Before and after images
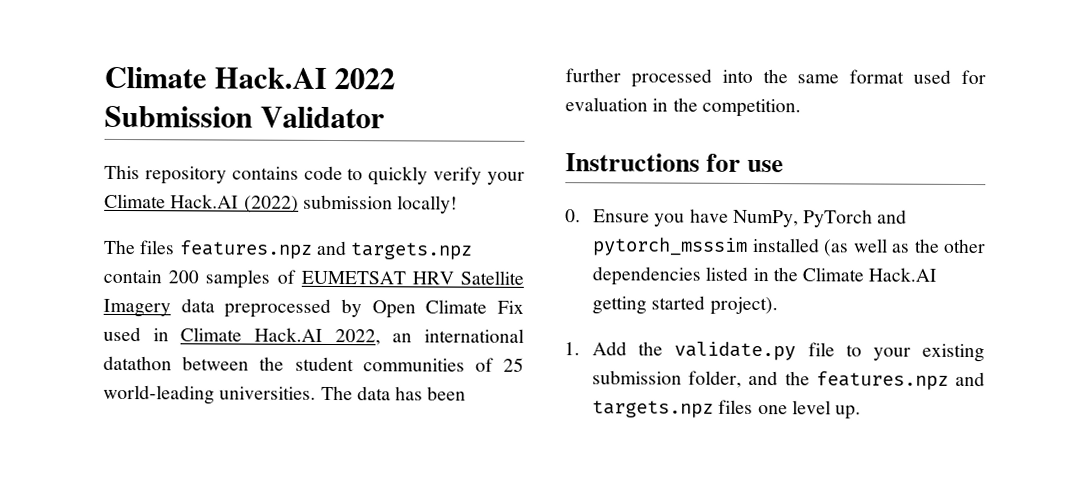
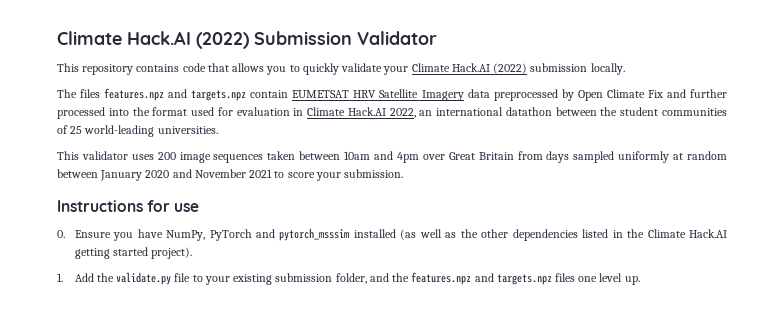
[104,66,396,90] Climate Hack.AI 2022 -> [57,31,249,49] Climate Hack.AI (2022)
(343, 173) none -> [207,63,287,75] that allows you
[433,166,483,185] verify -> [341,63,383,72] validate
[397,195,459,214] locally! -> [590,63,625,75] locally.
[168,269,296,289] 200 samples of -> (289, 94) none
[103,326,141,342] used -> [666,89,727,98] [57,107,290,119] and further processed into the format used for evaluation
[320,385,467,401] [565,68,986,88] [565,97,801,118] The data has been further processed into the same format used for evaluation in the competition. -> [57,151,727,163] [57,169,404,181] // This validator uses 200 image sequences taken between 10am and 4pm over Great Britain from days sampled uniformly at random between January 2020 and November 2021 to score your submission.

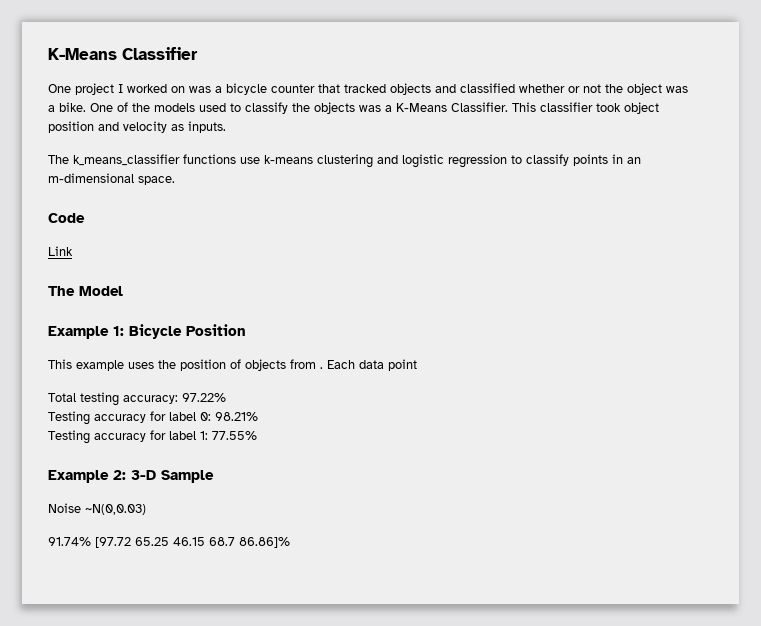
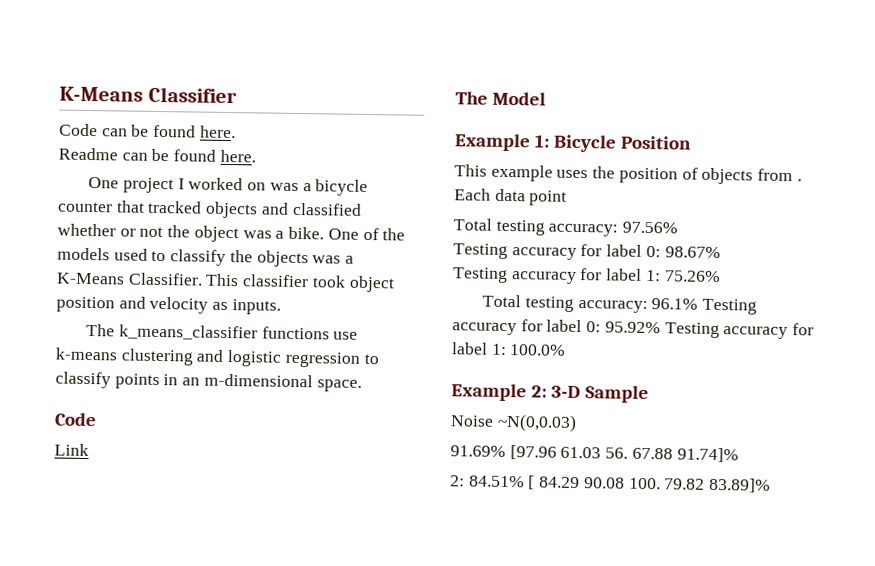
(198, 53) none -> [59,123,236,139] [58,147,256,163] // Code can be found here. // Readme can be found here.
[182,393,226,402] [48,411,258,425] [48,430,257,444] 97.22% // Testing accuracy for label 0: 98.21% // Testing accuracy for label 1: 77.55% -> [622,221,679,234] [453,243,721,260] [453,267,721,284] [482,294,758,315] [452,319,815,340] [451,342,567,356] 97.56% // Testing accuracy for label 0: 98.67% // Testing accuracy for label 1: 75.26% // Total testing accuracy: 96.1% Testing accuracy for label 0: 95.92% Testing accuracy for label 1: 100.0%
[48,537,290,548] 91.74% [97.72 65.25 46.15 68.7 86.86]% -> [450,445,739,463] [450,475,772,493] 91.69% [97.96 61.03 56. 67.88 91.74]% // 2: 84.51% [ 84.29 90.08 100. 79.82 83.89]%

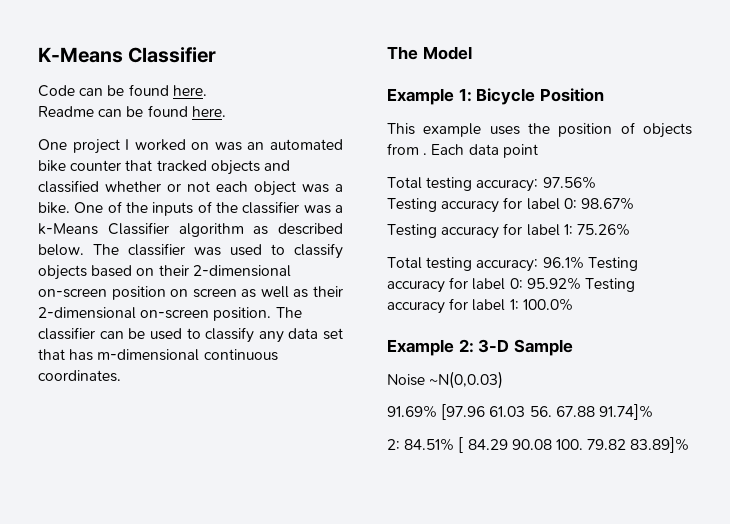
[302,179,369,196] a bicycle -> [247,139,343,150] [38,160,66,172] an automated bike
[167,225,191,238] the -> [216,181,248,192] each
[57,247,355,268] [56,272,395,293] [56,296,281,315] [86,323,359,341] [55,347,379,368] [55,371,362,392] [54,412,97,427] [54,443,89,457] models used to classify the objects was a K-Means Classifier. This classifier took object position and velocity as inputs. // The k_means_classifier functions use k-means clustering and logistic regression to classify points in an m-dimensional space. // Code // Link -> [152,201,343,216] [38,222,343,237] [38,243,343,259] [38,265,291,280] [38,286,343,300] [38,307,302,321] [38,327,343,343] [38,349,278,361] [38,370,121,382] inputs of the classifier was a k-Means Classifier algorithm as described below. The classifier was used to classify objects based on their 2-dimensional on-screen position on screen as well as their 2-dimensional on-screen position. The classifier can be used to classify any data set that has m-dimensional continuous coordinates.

Aim of the exercise. When you reach the line holding "(198, 53) none" in the records above, begin reproducing exactly, stop after the line holding "[48,537,290,548] 91.74% [97.72", and output nothing else.

Completed exercise.
(198, 53) none -> [59,123,236,139] [58,147,256,163] // Code can be found here. // Readme can be found here.
[182,393,226,402] [48,411,258,425] [48,430,257,444] 97.22% // Testing accuracy for label 0: 98.21% // Testing accuracy for label 1: 77.55% -> [622,221,679,234] [453,243,721,260] [453,267,721,284] [482,294,758,315] [452,319,815,340] [451,342,567,356] 97.56% // Testing accuracy for label 0: 98.67% // Testing accuracy for label 1: 75.26% // Total testing accuracy: 96.1% Testing accuracy for label 0: 95.92% Testing accuracy for label 1: 100.0%
[48,537,290,548] 91.74% [97.72 65.25 46.15 68.7 86.86]% -> [450,445,739,463] [450,475,772,493] 91.69% [97.96 61.03 56. 67.88 91.74]% // 2: 84.51% [ 84.29 90.08 100. 79.82 83.89]%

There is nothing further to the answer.